[Bug tree-optimization/96542] Failure to optimize simple code to a constant when storing part of the operation in a variable

2021-08-06 Thread pinskia at gcc dot gnu.org via Gcc-bugs
https://gcc.gnu.org/bugzilla/show_bug.cgi?id=96542

Andrew Pinski  changed:

   What|Removed |Added

   Target Milestone|--- |12.0

[Bug tree-optimization/96542] Failure to optimize simple code to a constant when storing part of the operation in a variable

2021-07-16 Thread amacleod at redhat dot com via Gcc-bugs
https://gcc.gnu.org/bugzilla/show_bug.cgi?id=96542

Andrew Macleod  changed:

   What|Removed |Added

 Status|NEW |RESOLVED
 Resolution|--- |FIXED

--- Comment #8 from Andrew Macleod  ---

Range-ops uses wi_fold (implemented by each opcode)  to individually 
fold subranges one at a time and then combines them. This patch first 
calls wi_fold_in_parts which checks if one of the subranges is small, 
and if so, further splits that subrange into constants.

Currently, if a subrange is 4 or less values, then we call it 
individually for each of the 4 values. 4 was chosen as a reasonable 
tradeoff between excess work vs benefit.  

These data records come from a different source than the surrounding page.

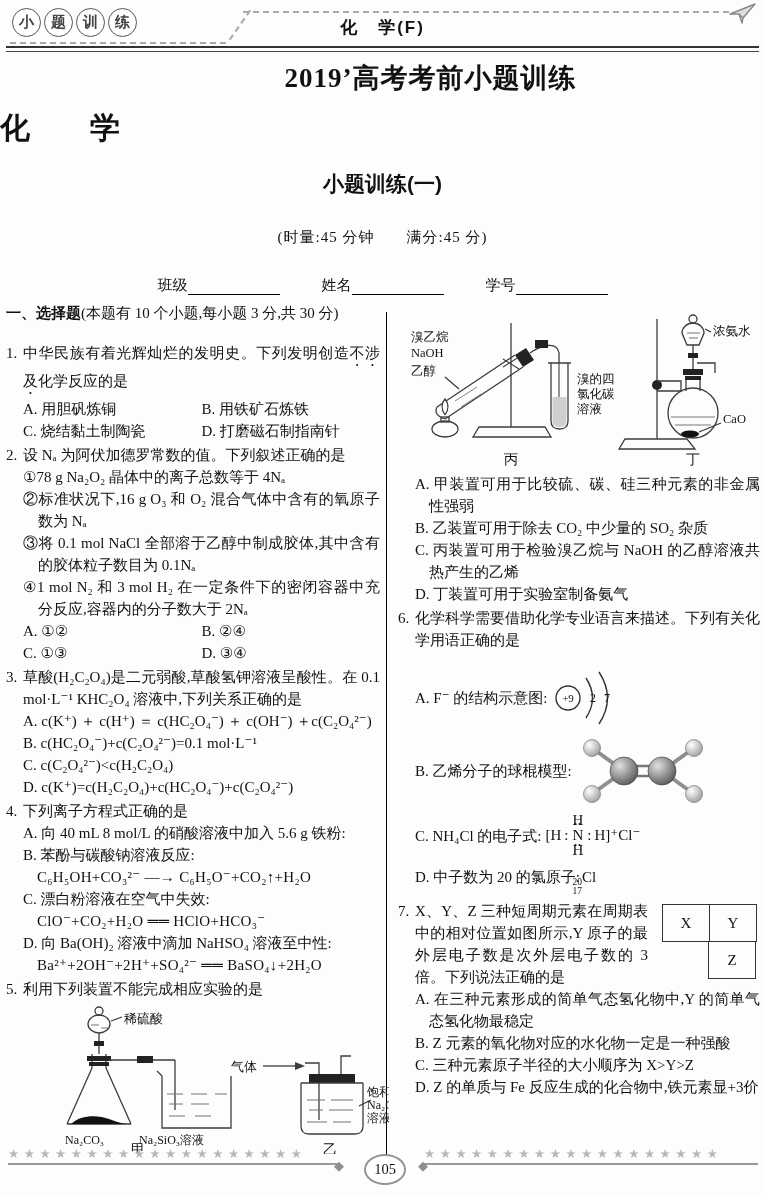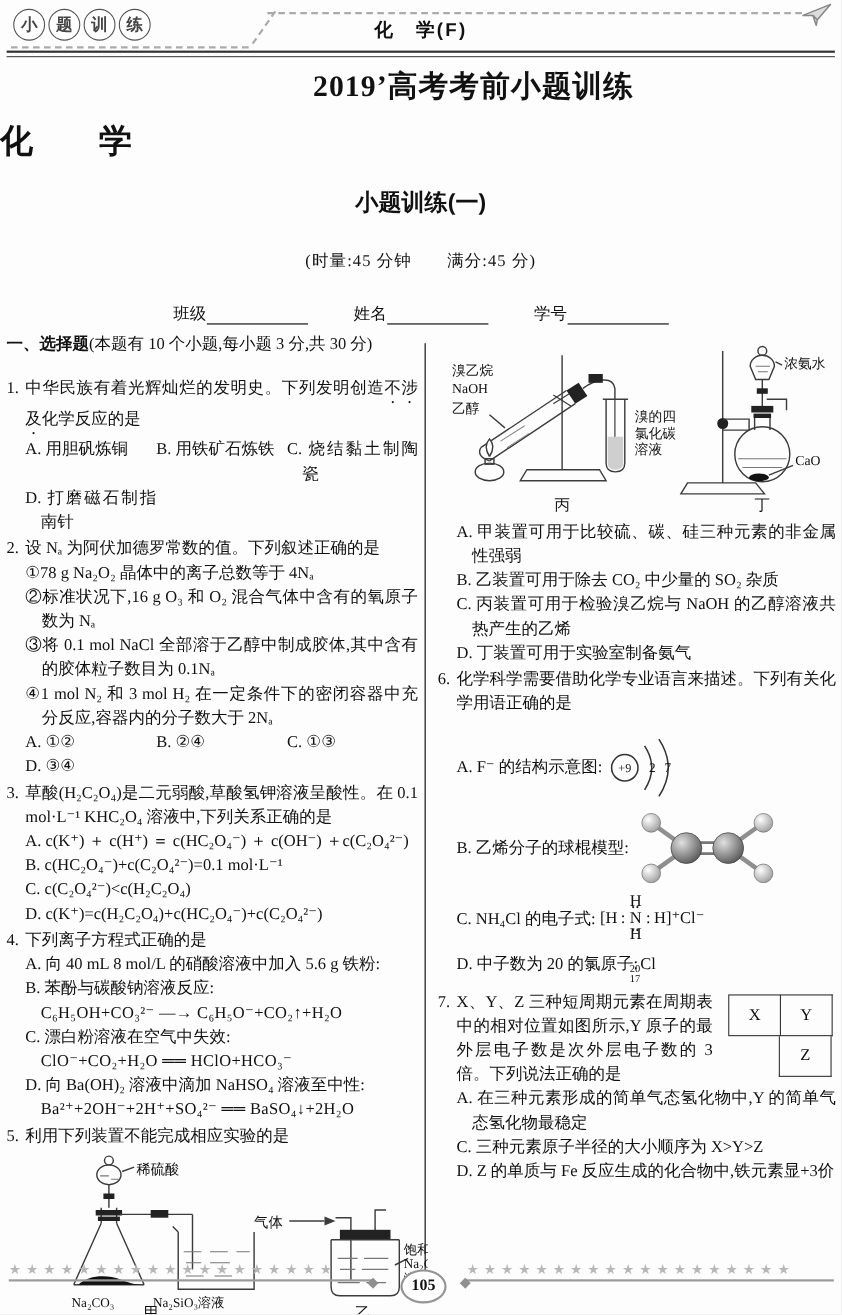--- a/index.html
+++ b/index.html
@@ -28,21 +28,21 @@
   .blank{display:inline-block;width:92px;border-bottom:1.2px solid #000;height:15px;}
   
   .col-left{position:absolute;left:6px;top:302px;width:374px;font-size:15px;line-height:22px;}
   .divider{position:absolute;left:386px;top:312px;height:852px;width:0;border-left:1.4px solid #000;}
   .col-right{position:absolute;left:398px;top:305px;width:362px;font-size:15px;line-height:22px;}
   .sect{margin-bottom:18px;}
   .b{font-family:"Liberation Sans","DejaVu Sans",sans-serif;font-weight:bold;}
   .q{position:relative;padding-left:17px;margin:0 0 2px 0;}
   .qn{position:absolute;left:0;top:0;}
   .stem{text-align:justify;}
-  .opts2{display:grid;grid-template-columns:1fr 1fr 1fr;}
+  .opts2{display:grid;grid-template-columns:1fr 1fr;}
   .opt{padding-left:14px;text-indent:-14px;text-align:justify;}
   .sub{padding-left:15px;text-indent:-15px;text-align:justify;}
   .eq{padding-left:14px;white-space:nowrap;letter-spacing:.3px;}
   .emph{-webkit-text-emphasis:filled dot;-webkit-text-emphasis-position:under right;
         text-emphasis:filled dot;text-emphasis-position:under right;}
   
   svg text{font-family:"Liberation Serif","DejaVu Serif",serif;fill:#111;}
   .dia{display:block;margin:4px auto 0 auto;}
   
   .row6{display:flex;align-items:center;gap:4px;}
@@ -60,21 +60,21 @@
   .pt .c{width:46px;height:36px;display:flex;align-items:center;justify-content:center;border:1.5px solid #333;}
   .pt .c.noborder{border:none;}
   .pt .r2 .c{border-top:none;}
   
   .footer{position:absolute;left:0;top:1146px;width:765px;height:45px;}
   .stars{color:#b7b7b7;font-size:12.5px;letter-spacing:4.5px;white-space:nowrap;}
   .fblock{position:absolute;top:0;}
   .fline{position:relative;border-top:2px solid #9a9a9a;margin-top:1px;}
   .fdia{position:absolute;top:-7px;color:#8f8f8f;font-size:13px;}
   .pageno{position:absolute;left:364px;top:8px;width:38px;height:27px;border:2.2px solid #949494;border-radius:50%;
-          display:flex;align-items:center;justify-content:center;font-size:14.5px;background:#fff;font-weight:bold;}
+          display:flex;align-items:center;justify-content:center;font-size:14.5px;background:#fff;}
 </style>
 </head>
 <body>
 
 <div class="page">
 
   <div class="logo">
     <span class="lc">小</span>
     <span class="lc">题</span>
     <span class="lc">训</span>
@@ -365,20 +365,21 @@
             <span class="c">X</span>
             <span class="c" style="border-left:none;">Y</span>
           </span>
           <span class="r r2">
             <span class="c noborder"></span>
             <span class="c">Z</span>
           </span>
         </span>
       </div>
       <div class="opt">A. 在三种元素形成的简单气态氢化物中,Y 的简单气态氢化物最稳定</div>
+      <div class="opt">B. Z 元素的氧化物对应的水化物一定是一种强酸</div>
       <div class="opt">C. 三种元素原子半径的大小顺序为 X&gt;Y&gt;Z</div>
       <div class="opt">D. Z 的单质与 Fe 反应生成的化合物中,铁元素显+3价</div>
     </div>
   </div>
 
   <div class="footer">
     <div class="fblock" style="left:8px;width:332px;">
       <div class="stars">★★★★★★★★★★★★★★★★★★★</div>
       <div class="fline">
         <span class="fdia" style="right:-4px;">◆</span>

this gets all 3 cases now.
fixed

[Bug tree-optimization/96542] Failure to optimize simple code to a constant when storing part of the operation in a variable

2021-07-16 Thread cvs-commit at gcc dot gnu.org via Gcc-bugs
https://gcc.gnu.org/bugzilla/show_bug.cgi?id=96542

--- Comment #7 from CVS Commits  ---
The master branch has been updated by Andrew Macleod :

https://gcc.gnu.org/g:704e8a825c78b9a8424c291509413bbb48e602c7

commit r12-2381-g704e8a825c78b9a8424c291509413bbb48e602c7
Author: Andrew MacLeod 
Date:   Fri Jul 16 11:42:14 2021 -0400

Add wi_fold_in_parts.

range-ops uses wi_fold to individually fold subranges one at a time and
then combined them.  This patch first calls wi_fold_in_parts which checks
if
one of the subranges is small, and if so, further splits that subrange
into constants.

gcc/
PR tree-optimization/96542
* range-op.cc (range_operator::wi_fold_in_parts): New.
(range_operator::fold_range): Call wi_fold_in_parts.
(operator_lshift::wi_fold): Fix broken lshift by [0,0].
* range-op.h (wi_fold_in_parts): Add prototype.

gcc/testsuite
* gcc.dg/pr96542.c: New.

[Bug tree-optimization/96542] Failure to optimize simple code to a constant when storing part of the operation in a variable

2020-08-10 Thread amacleod at redhat dot com
https://gcc.gnu.org/bugzilla/show_bug.cgi?id=96542

--- Comment #6 from Andrew Macleod  ---
Likewise, for

unsigned
baz (unsigned int x)
{
  if (x >= 4) return 32;
  return (-1U >> x) * 16;
}


=== BB 2 
x_3(D)  unsigned int VARYING
_4  UNDEFINED
 :
if (x_3(D) > 3)
  goto ; [INV]
else
  goto ; [INV]

2->3  (T) x_3(D) :  unsigned int [4, +INF]
2->4  (F) x_3(D) :  unsigned int [0, 3]

=== BB 3 
_4  UNDEFINED
 :
// predicted unlikely by early return (on trees) predictor.
goto ; [INV]


=== BB 4 
x_3(D)  unsigned int [0, 3]
 :
_1 = 4294967295 >> x_3(D);
_4 = _1 * 16;
_1 : unsigned int [536870911, +INF]

0x >> [0,3] is currently producing [0x2FFF, 0x]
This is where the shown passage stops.